What is the power range of the LED light? Can they adjust independently?

      • Power range can be independently adjusted by either voltage or current applied to each LED. We
        recommend current control as it can safely and precisely control the optical power. You can
        adjust the current from 0-100 micro-Amps, and the LED power is dependent on this.

Additional Information
Plexon encourages the validation of optogenetic stimulation as it exits the system prior to
entering the tissue. Plexon offers the PlexBright Light Measurement Kit which includes a power
meter and an integrating sphere photodetector.

How do you verify that the neuronal activity is due to optical stimulation and not due to the current flowing through the probe?

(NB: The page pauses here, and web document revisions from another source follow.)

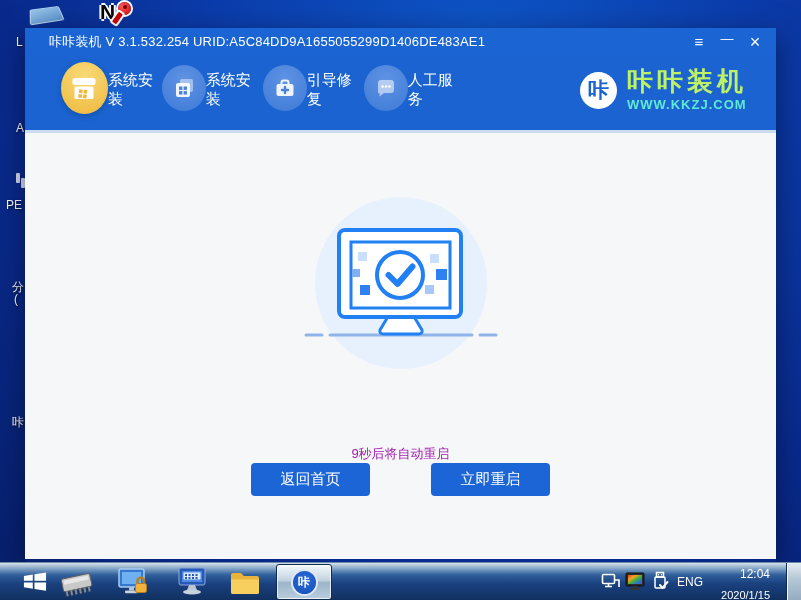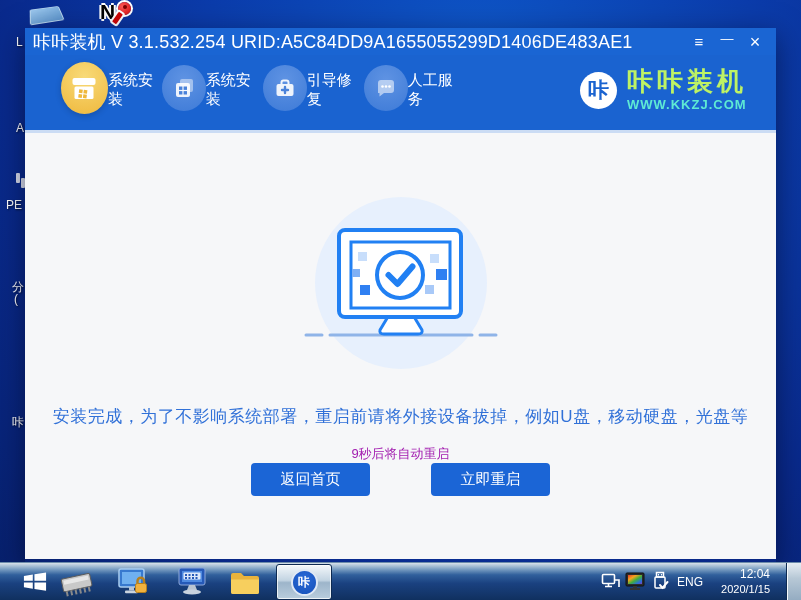"咔咔装机 V 3.1.532.254" .title { font-size: 18px -> 13px; padding-left: 8px -> 24px }
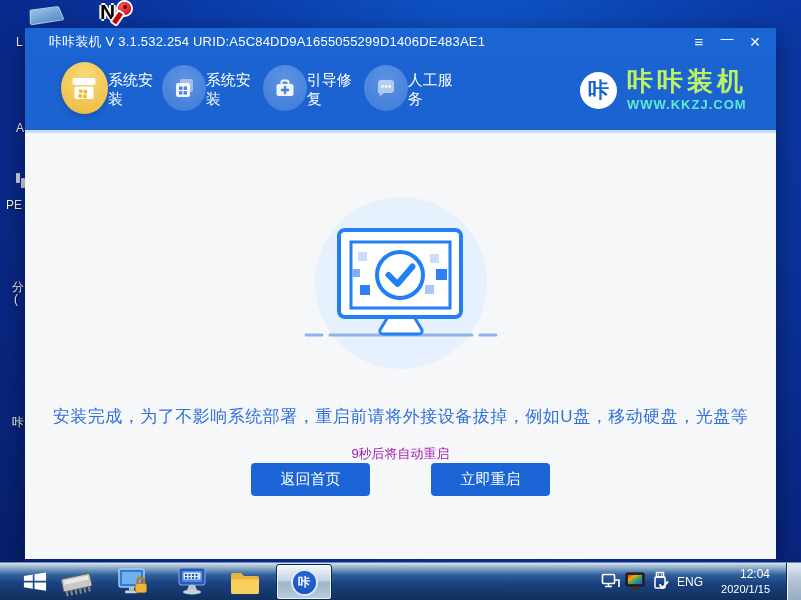"安装完成，为了不影响系统部署，重启前请将外接设备拔掉，例如U盘，移动硬盘，光盘等" div.message { html: <div>安装完成，为了不影响系统部署，重启前请将外接设备拔掉，例如U盘，移动硬盘，光盘等</div> -> none }
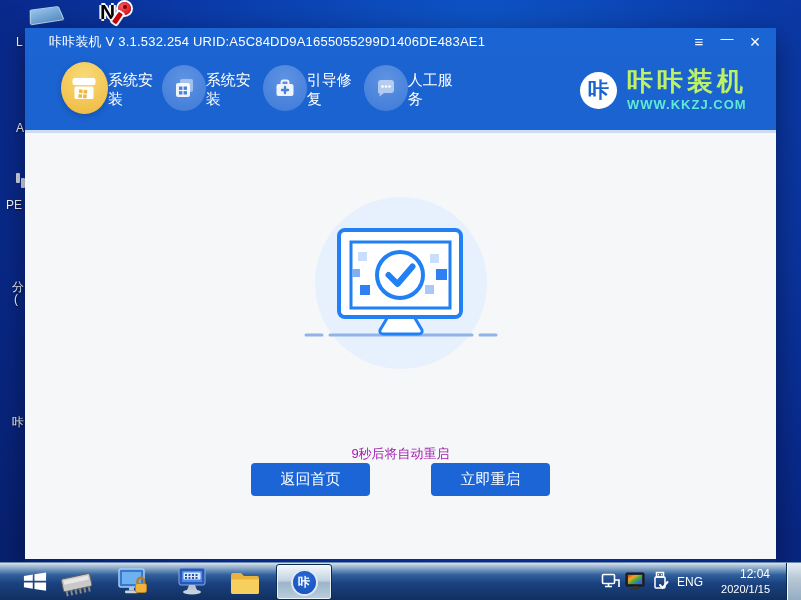"2020/1/15" .clock .date { margin-top: 2px -> 8px }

      • We had wild animal experiments. We had an animal that was expressing channelrhosdopsin (the
        target of the experiment) and the other a wild animal, no opsins expressed. We didn’t see any
        current-induced or heat-induced stimulation from the wild animal. Only the animal expressing
        the opsins is responding to optical stimulation. This indicates that the electrical signal is not
        inducing neural activities. We also made sure that the increase in temperature of the brain is less
        than one degree.

Are the specifications for these probes customizable? Can I get shanks of a certain length?

      • Yes and no. It requires a lot of development and engineering work to customize the probes. We
        are currently getting feedback from users to find out which configurations are mostly needed
        and what are the demands. If you really want to have a specific configuration, you can talk to us
        and we will try to accommodate it.

Additional Information
Two commonly requested probe configurations are available today from Plexon

Where can I buy these probes?

      • Currently the microLED probes are being disseminated by the NSF NeuroNex Michigan hub
        (MINT); but they are also translated for commercial availability. You can buy from Plexon
        currently.

At what speed is it best to implant the probes to prevent bending of the shanks or dimpling of
dura/tissue?

      • When you penetrate the brain, the best practice is to just go up and down until all the shanks can
        penetrate. There is a recent paper that showed 2 um/second speed is the best speed to obtain
        good quality recordings. As a rule of thumb, we generally reach the hippocampus in 30-60
        minutes in acute recording, 1.2mm in a mouse and 2.2mm in a rat

How many times can we re-use these probes?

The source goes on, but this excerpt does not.